UNKNOWN MASTER, painter
(17th century)

King Saint Stephen

c. 1600
Oil on wood, 103,5 x 101 cm
Hungarian National Gallery, Budapest

In 1541 Buda Castle, a prospering seat of royal power as well as a centre of Renaissance art and Humanist culture, was captured by the Turks. The country was split into three parts: the Kingdom of Hungary in the west and north; the Principality of Transylvania; and the remaining parts under Turkish suzerainty. After a period of decline, art life, which had earlier been centred around the royal court, began to show signs of recovery in the early 17th century, primarily as a result of the art patronage of the bourgeoisie and the Renaissance courts of the aristocracy. Then, with the spreading of the Baroque style by foreign masters under the patronage of the Church, Hungarian art once again linked up with the mainstream of European art.

Alongside the portraits of St. Ladislas and St. Emericus, the panel painting made around 1600 and showing "St. Stephen" was, perhaps, originally part of an extensive series featuring Hungarian kings. On this occasion St. Stephen, similarly to St. Ladislas, was represented as a sovereign an a historical personality.
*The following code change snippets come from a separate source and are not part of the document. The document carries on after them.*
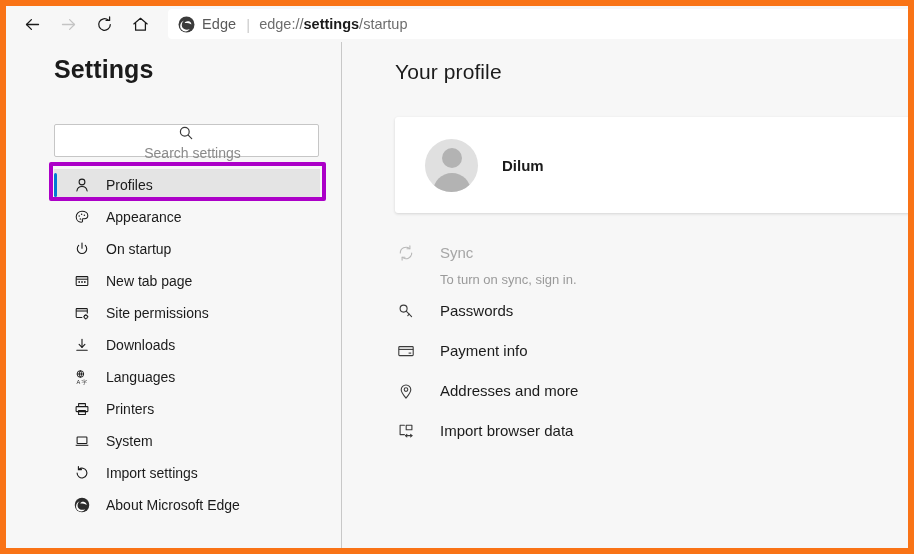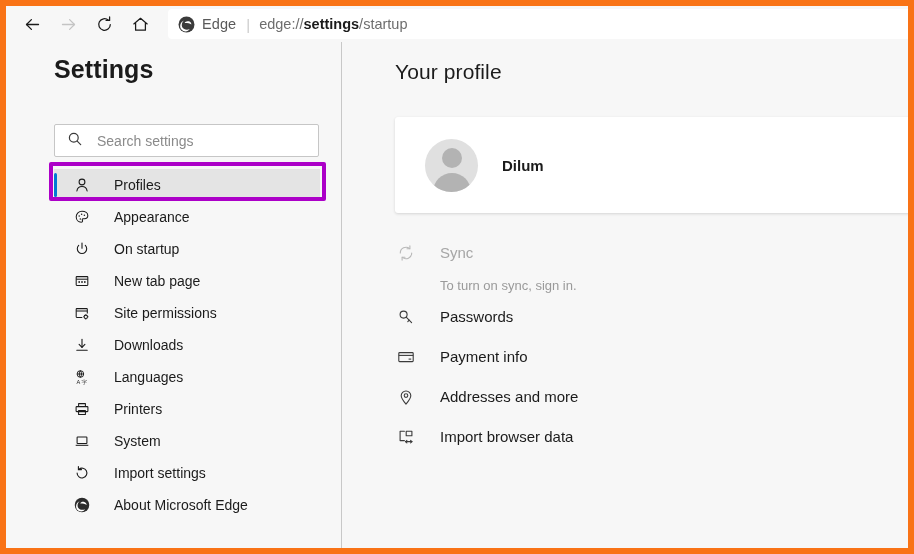"Search settings" .search-box { flex-direction: none -> column }
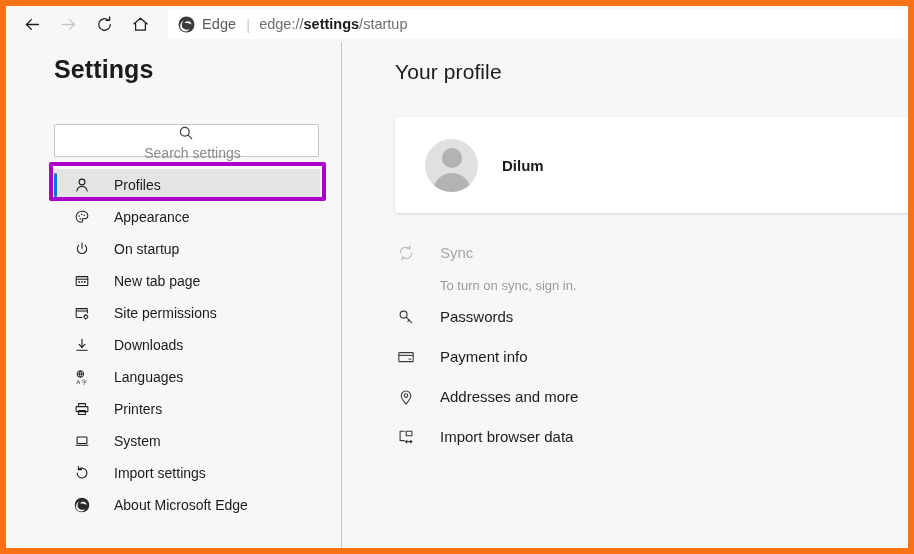"Profiles" .nav-item .nav-label { margin-left: 22px -> 14px }
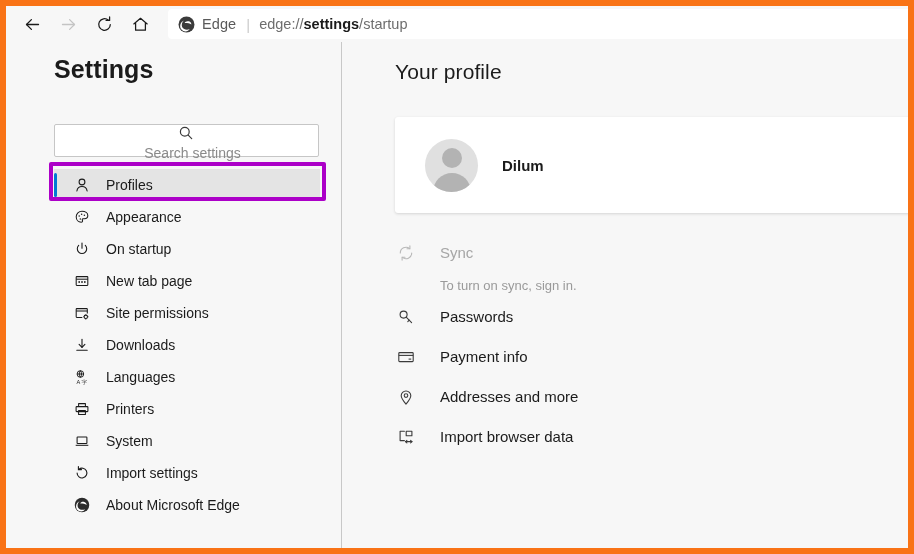"To turn on sync, sign" .content-item .c-sub { margin-top: 15px -> 9px }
His throne, which is decorated with tapestry and has a capricious design, is painted in the Mannerist style, while the insignias in the hand, as well as the crown of Hungarian deported by angels, are rather accurate depictions of the coronation insignias in line with the concept of the period. St. Stephen - just like his son in the other painting - is dressed in the Hungarian attire typically worn in the late 16th and the early 17th centuries, and reflect the national sentiments associated with his person.

Although composition analogies between these paintings and the corresponding sheets of a series of copper-plate etchings entitled Mausoleum, made in Prague in the 1610s, cannot be found, a related compositional approach and certain similarities in the details suggest some connection between them. The closest stylistic analogies of these pictures, executed with the meticulousness of miniature painting, can be found in heraldic representations.